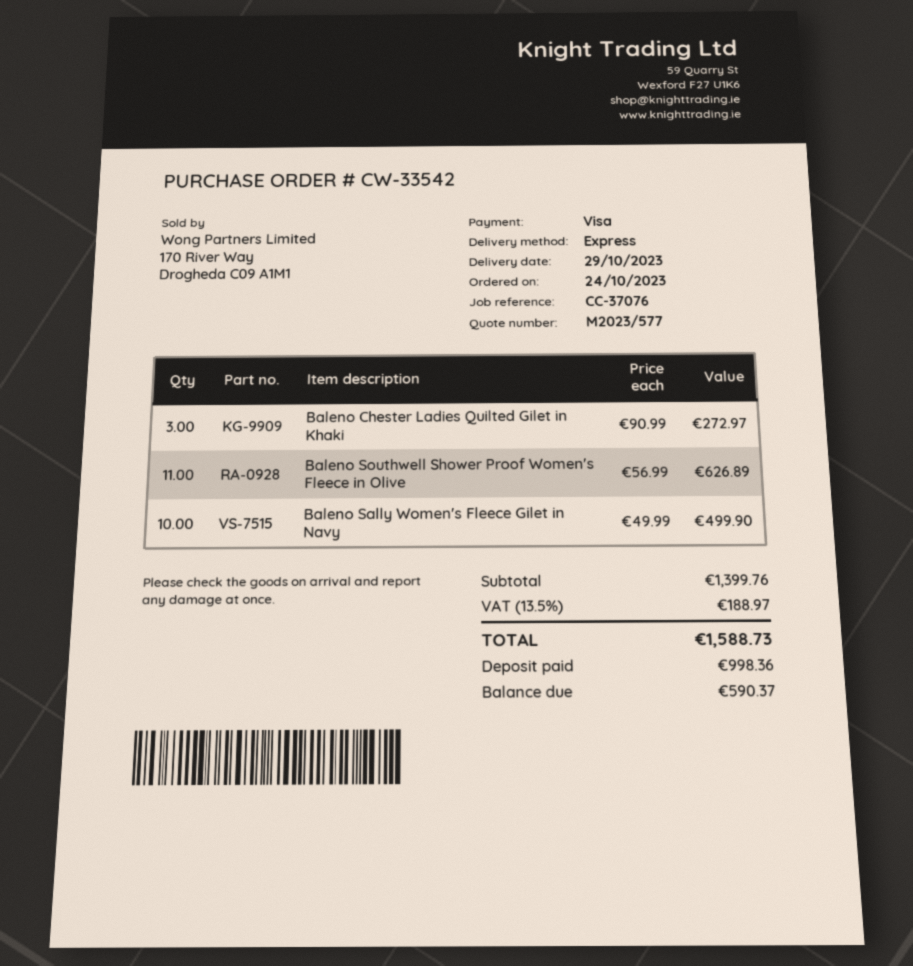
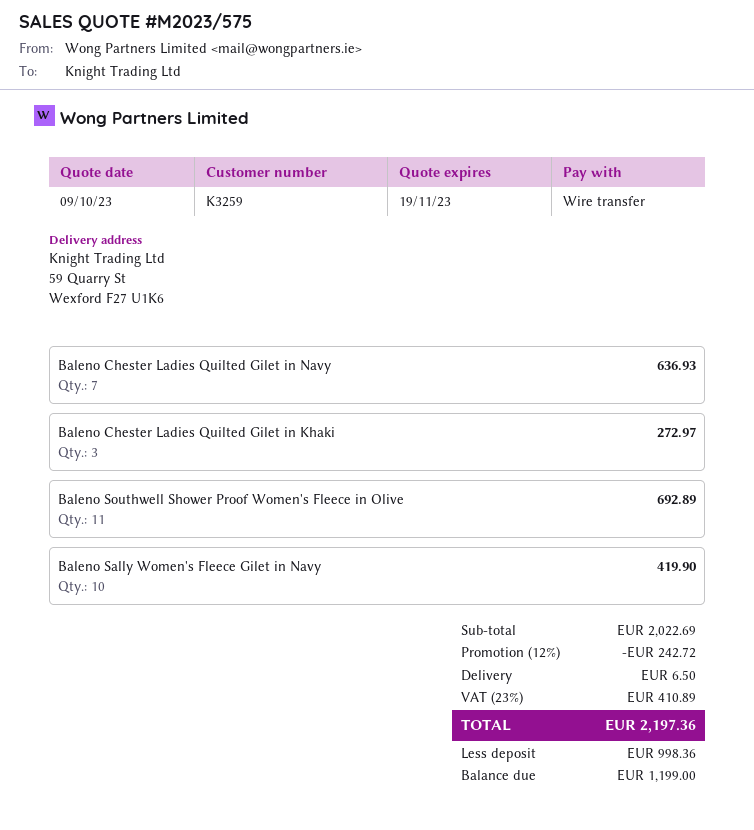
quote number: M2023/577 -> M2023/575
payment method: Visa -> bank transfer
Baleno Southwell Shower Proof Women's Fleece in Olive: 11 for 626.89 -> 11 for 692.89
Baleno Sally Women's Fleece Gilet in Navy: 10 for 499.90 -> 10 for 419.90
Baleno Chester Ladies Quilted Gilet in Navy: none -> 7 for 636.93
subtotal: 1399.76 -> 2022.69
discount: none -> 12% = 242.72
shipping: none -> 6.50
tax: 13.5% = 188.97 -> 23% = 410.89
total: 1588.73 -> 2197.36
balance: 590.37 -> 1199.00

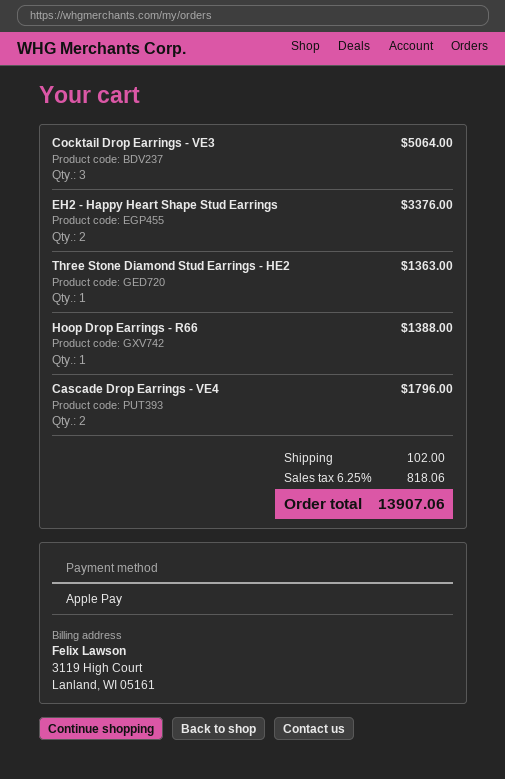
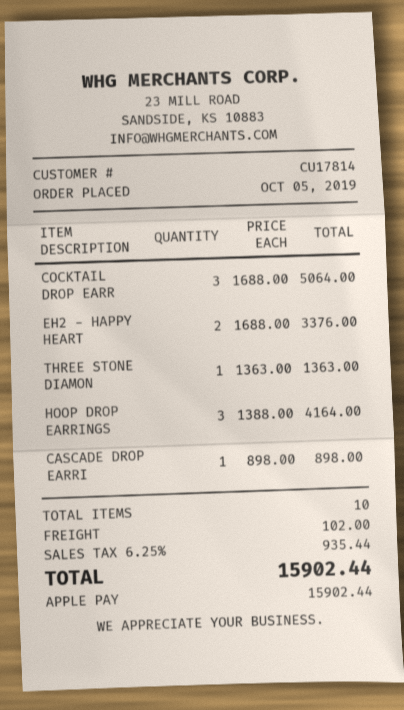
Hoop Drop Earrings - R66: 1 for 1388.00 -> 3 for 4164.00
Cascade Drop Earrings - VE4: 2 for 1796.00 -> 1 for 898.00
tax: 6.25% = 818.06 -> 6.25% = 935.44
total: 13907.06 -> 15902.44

+++

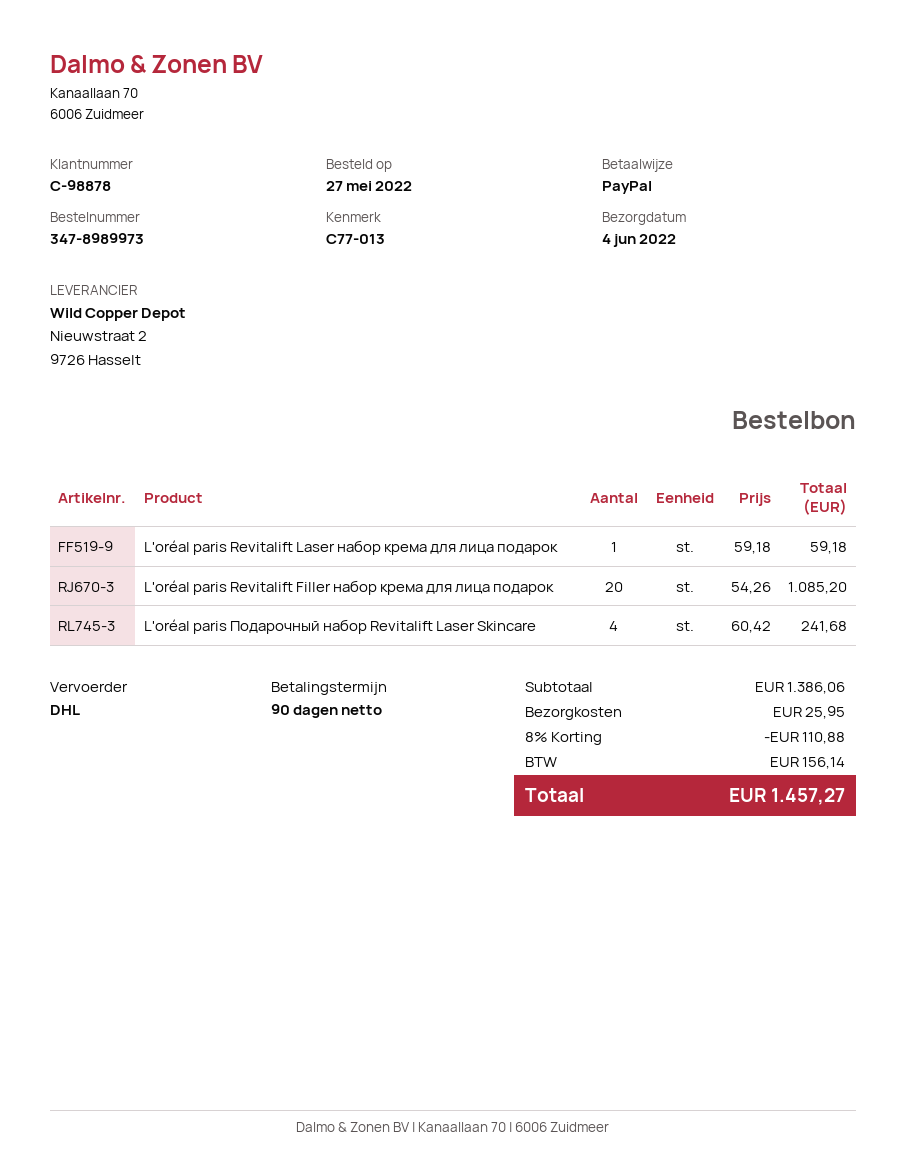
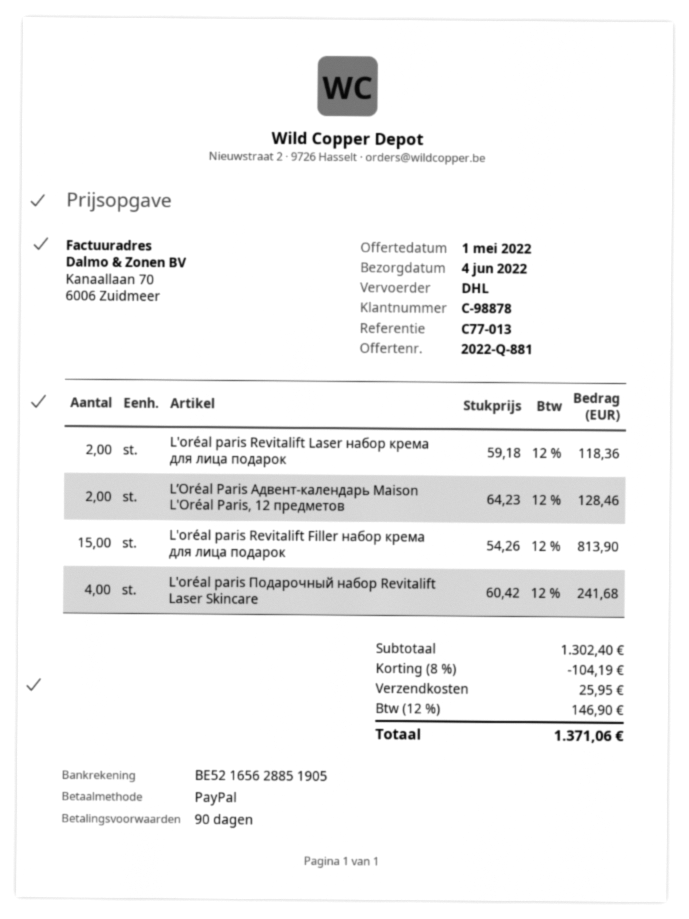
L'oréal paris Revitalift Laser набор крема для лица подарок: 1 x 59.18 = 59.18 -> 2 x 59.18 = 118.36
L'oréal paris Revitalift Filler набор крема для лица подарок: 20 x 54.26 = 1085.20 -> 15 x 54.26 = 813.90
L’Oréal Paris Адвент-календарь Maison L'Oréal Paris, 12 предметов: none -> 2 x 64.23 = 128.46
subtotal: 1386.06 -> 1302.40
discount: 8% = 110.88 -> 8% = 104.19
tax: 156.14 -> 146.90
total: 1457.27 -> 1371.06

+++

Reproduce only the lines above, starting at the line with "L'oréal paris Revitalift Laser" and ending at the line with "total: 1457.27 -> 1371.06", exactly as written.

__Answer for this exercise__:
L'oréal paris Revitalift Laser набор крема для лица подарок: 1 x 59.18 = 59.18 -> 2 x 59.18 = 118.36
L'oréal paris Revitalift Filler набор крема для лица подарок: 20 x 54.26 = 1085.20 -> 15 x 54.26 = 813.90
L’Oréal Paris Адвент-календарь Maison L'Oréal Paris, 12 предметов: none -> 2 x 64.23 = 128.46
subtotal: 1386.06 -> 1302.40
discount: 8% = 110.88 -> 8% = 104.19
tax: 156.14 -> 146.90
total: 1457.27 -> 1371.06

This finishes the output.